Problem to solve - Set down every entry again word for word, please, but skip the pictures.

*-*-*

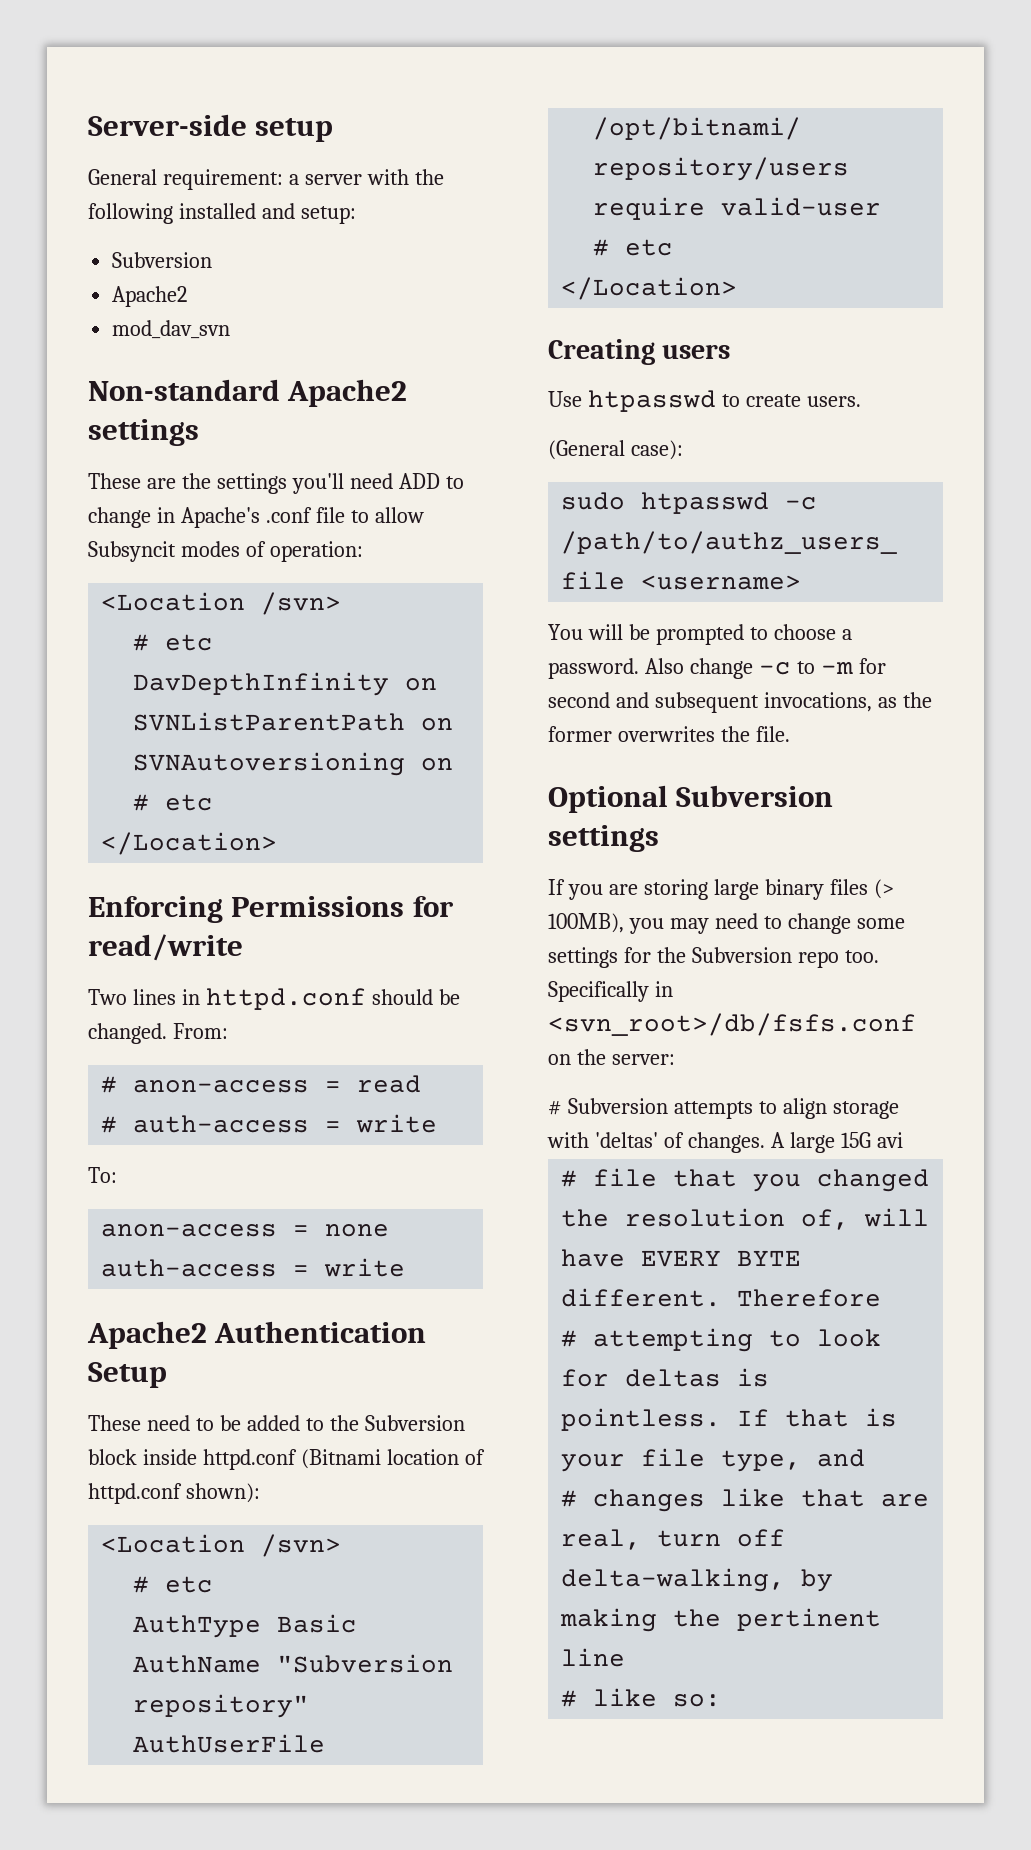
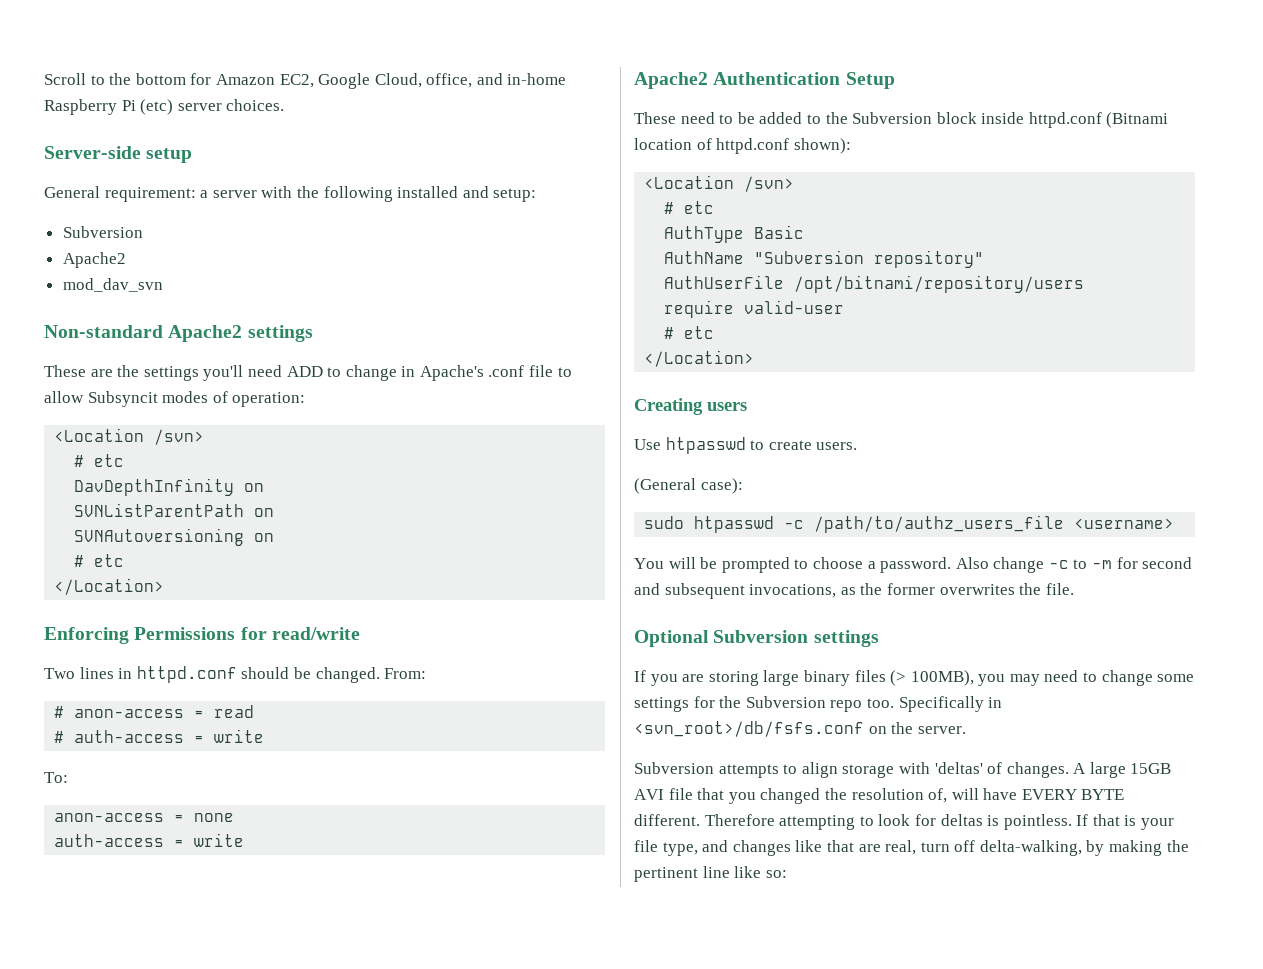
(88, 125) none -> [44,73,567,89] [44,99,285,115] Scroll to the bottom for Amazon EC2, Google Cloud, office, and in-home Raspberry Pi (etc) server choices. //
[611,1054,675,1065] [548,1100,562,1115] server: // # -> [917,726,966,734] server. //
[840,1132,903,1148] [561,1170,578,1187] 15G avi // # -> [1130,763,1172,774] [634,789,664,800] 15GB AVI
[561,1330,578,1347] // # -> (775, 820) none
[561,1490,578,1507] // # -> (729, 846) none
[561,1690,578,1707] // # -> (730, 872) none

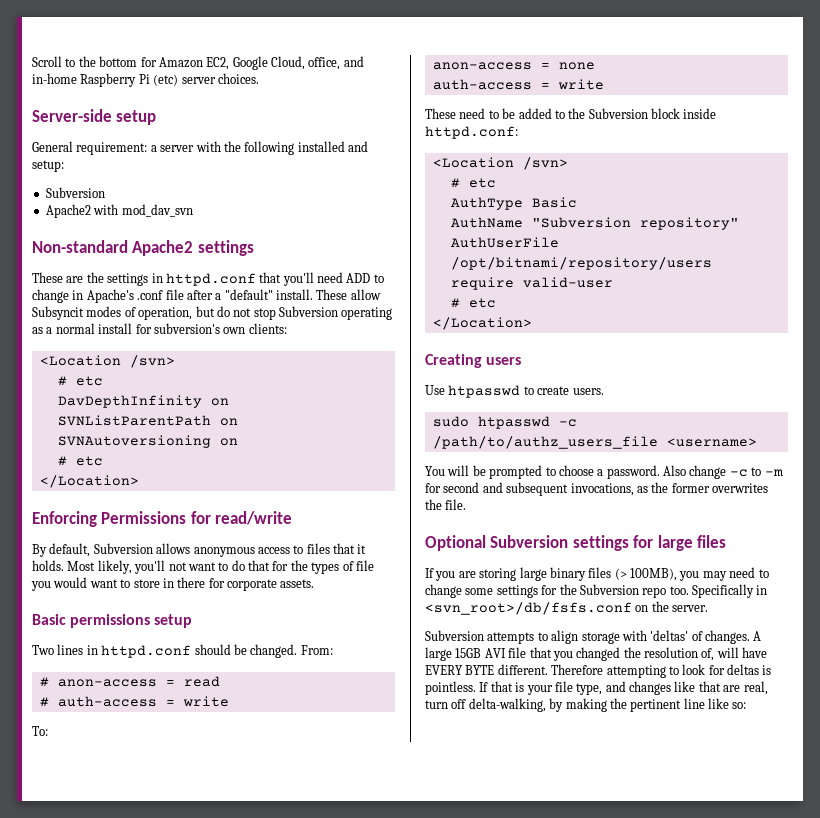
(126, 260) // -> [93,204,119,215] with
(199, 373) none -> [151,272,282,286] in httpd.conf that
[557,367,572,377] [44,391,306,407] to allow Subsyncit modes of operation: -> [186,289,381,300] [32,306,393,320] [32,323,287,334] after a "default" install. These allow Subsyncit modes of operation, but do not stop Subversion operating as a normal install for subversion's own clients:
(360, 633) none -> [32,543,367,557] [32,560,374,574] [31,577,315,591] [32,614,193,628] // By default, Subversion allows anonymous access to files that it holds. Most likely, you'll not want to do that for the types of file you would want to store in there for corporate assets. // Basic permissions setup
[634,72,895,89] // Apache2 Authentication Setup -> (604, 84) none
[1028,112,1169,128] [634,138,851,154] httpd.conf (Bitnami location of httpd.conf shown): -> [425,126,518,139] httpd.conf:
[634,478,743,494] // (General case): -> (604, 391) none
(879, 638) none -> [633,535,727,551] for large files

*-*-*

Written answer -
(88, 125) none -> [44,73,567,89] [44,99,285,115] Scroll to the bottom for Amazon EC2, Google Cloud, office, and in-home Raspberry Pi (etc) server choices. //
[611,1054,675,1065] [548,1100,562,1115] server: // # -> [917,726,966,734] server. //
[840,1132,903,1148] [561,1170,578,1187] 15G avi // # -> [1130,763,1172,774] [634,789,664,800] 15GB AVI
[561,1330,578,1347] // # -> (775, 820) none
[561,1490,578,1507] // # -> (729, 846) none
[561,1690,578,1707] // # -> (730, 872) none

(126, 260) // -> [93,204,119,215] with
(199, 373) none -> [151,272,282,286] in httpd.conf that
[557,367,572,377] [44,391,306,407] to allow Subsyncit modes of operation: -> [186,289,381,300] [32,306,393,320] [32,323,287,334] after a "default" install. These allow Subsyncit modes of operation, but do not stop Subversion operating as a normal install for subversion's own clients:
(360, 633) none -> [32,543,367,557] [32,560,374,574] [31,577,315,591] [32,614,193,628] // By default, Subversion allows anonymous access to files that it holds. Most likely, you'll not want to do that for the types of file you would want to store in there for corporate assets. // Basic permissions setup
[634,72,895,89] // Apache2 Authentication Setup -> (604, 84) none
[1028,112,1169,128] [634,138,851,154] httpd.conf (Bitnami location of httpd.conf shown): -> [425,126,518,139] httpd.conf:
[634,478,743,494] // (General case): -> (604, 391) none
(879, 638) none -> [633,535,727,551] for large files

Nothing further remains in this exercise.